----- Dataset excerpts
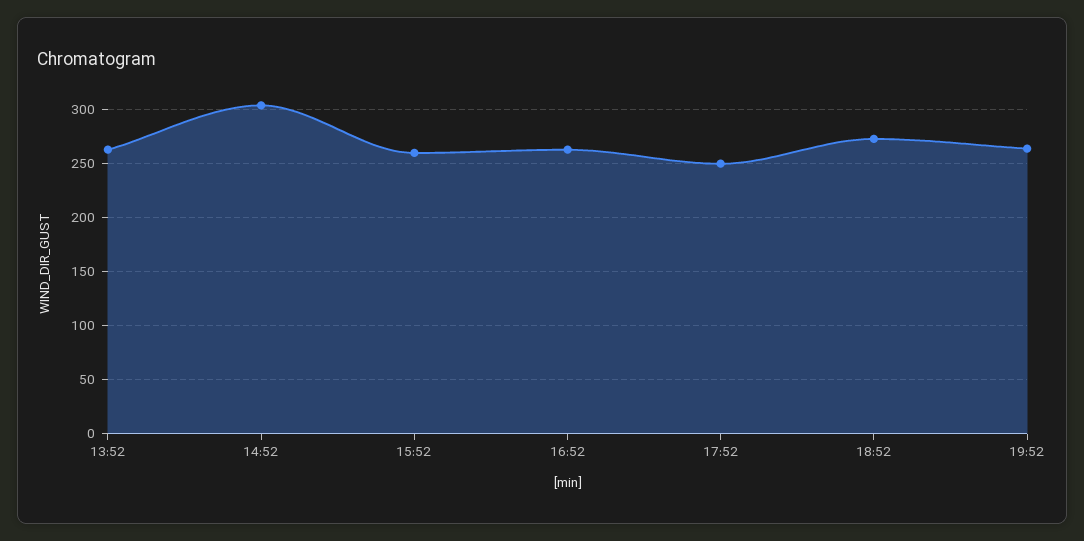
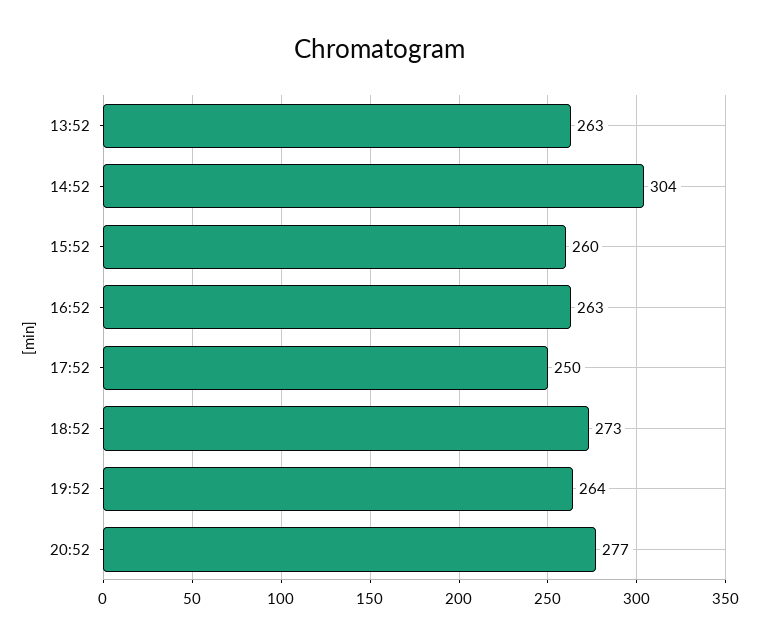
20:52: none -> 277

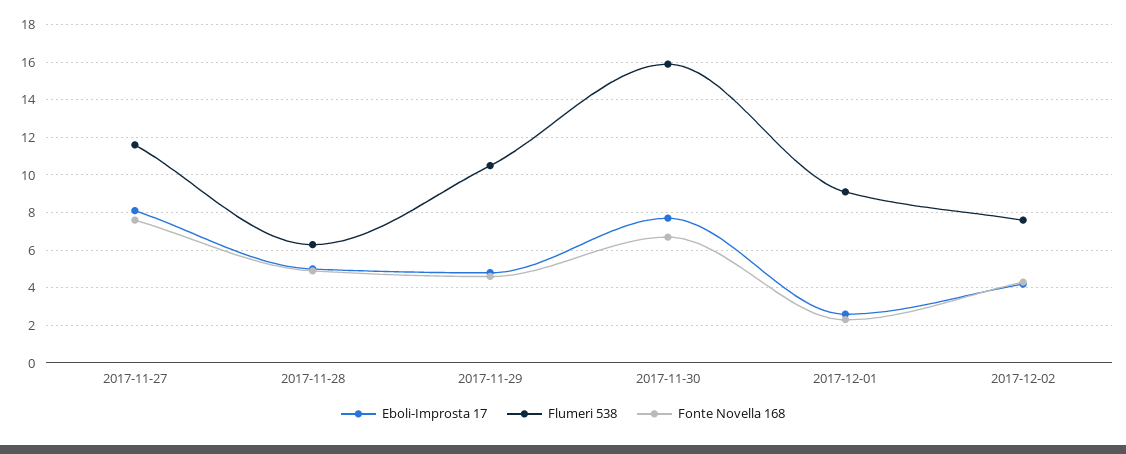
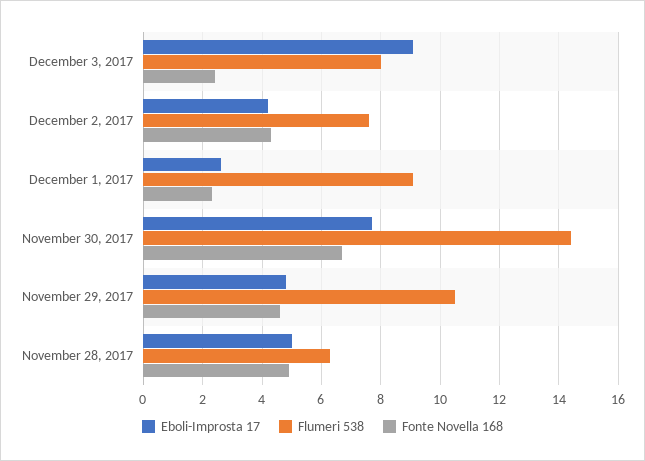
Eboli-Improsta 17, 2017-11-27: 8 -> none
Flumeri 538, 2017-11-27: 11.5 -> none
Fonte Novella 168, 2017-11-27: 7.5 -> none
Flumeri 538, 2017-11-30: 16 -> 14.5
Eboli-Improsta 17, December 3, 2017: none -> 9
Flumeri 538, December 3, 2017: none -> 8
Fonte Novella 168, December 3, 2017: none -> 2.5

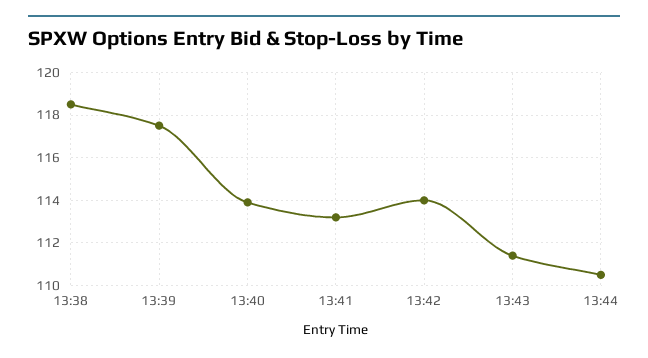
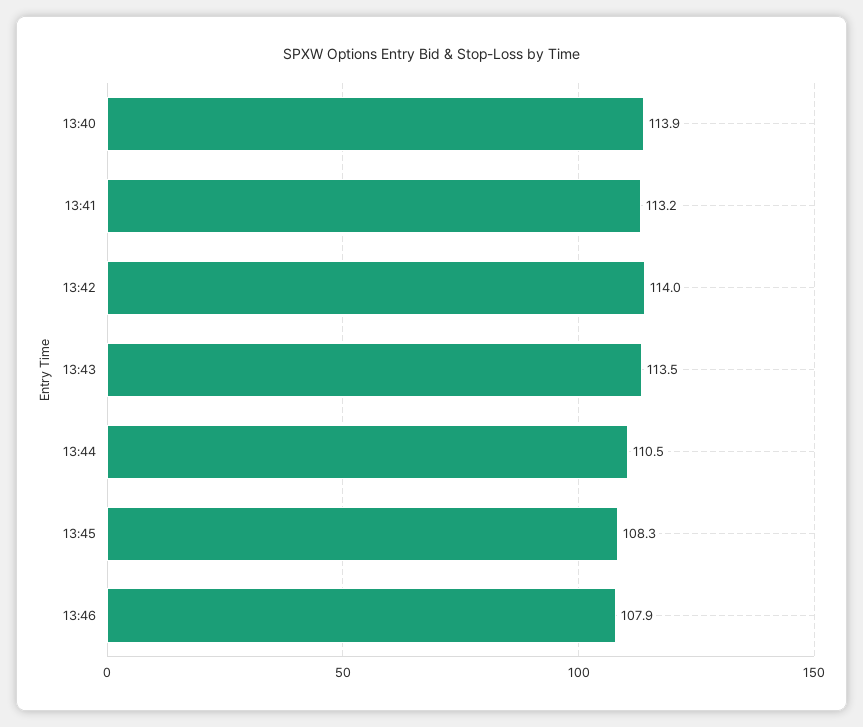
13:38: 118.5 -> none
13:39: 117.5 -> none
13:43: 111.5 -> 113.5
13:45: none -> 108.3
13:46: none -> 107.9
----------
Work instruction =>
Your job is to copy out every line from the records above that has the word "December".

Result for this exercise =>
Eboli-Improsta 17, December 3, 2017: none -> 9
Flumeri 538, December 3, 2017: none -> 8
Fonte Novella 168, December 3, 2017: none -> 2.5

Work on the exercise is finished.